Tom Williams

Show business

When it comes to football and Olympic grounds, we’re still living in the world the Romans made

Sport has never held much appeal for me, so I rarely venture into stadiums. But I do appreciate their peculiar power: I was present at the 2012 Paralympics when George Osborne ill-advisedly turned up to award a medal while engaged in a campaign against disability benefits, and was roundly booed by the entire stadium. It was a transporting lesson in the joy of crowds and the proudest I have ever felt to be British.

The stadium, ostensibly a facilitator of mass spectatorship, is actually a machine for producing such feelings.

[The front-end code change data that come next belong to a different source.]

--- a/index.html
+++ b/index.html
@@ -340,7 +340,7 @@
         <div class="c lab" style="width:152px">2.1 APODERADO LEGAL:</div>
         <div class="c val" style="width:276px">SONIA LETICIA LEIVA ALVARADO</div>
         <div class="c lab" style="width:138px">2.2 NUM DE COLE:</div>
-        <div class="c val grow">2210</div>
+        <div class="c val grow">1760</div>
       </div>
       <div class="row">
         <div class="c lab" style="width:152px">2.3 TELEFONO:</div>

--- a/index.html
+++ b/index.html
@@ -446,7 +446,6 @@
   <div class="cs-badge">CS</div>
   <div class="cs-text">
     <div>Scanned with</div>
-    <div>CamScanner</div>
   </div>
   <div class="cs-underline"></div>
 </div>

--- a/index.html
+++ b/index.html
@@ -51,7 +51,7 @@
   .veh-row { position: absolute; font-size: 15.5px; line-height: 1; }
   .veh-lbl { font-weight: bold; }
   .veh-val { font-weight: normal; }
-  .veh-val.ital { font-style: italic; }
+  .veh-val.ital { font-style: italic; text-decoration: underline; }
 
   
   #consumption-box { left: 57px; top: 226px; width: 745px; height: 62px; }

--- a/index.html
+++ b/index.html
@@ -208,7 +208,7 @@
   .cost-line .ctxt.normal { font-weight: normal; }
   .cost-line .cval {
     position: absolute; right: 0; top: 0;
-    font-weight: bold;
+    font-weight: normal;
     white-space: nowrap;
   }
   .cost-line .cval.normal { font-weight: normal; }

The Greeks were explicit about the ritualistic, community-forming function of their games, but it was the Romans who secularised the stadium and gave it its current form. The Greeks could look beyond the terraces to the sacred landscape of Olympia, whereas in the Colosseum all the spectator saw was a wall of fellow spectators, replacing the natural backdrop with a social one.

Make of that change what you will, but when it comes to stadiums, we’re still living in the world the Romans made. That goes for what we do in them, too, whether it’s football tournaments such the Euros currently under way in France, or the Olympic games shortly to begin in Rio — or executions, as in the Santiago stadium where Pinochet killed hundreds of his opponents.

The Olympics may be Greek in derivation but their architecture and ethos are not. These belong to our era of nation states, masses and spectacle. There were no modern gymnastic arenas before Pierre de Coubertin revived the Olympics, and although the stadium for the inaugural Athenian games in 1896 was modelled on the Greek hippodrome, this turned out to be utterly inappropriate. Runners had to decelerate to take the tight bends and the field in the middle of the track had the dimensions of a large hall rug.

For a long time, attempts to fit all the events into one arena continued, resulting in vast spaces — the one for the games at the 1911 Turin International World’s Fair covered 85 hectares — where the distant athletes were like microbes in a Petri dish.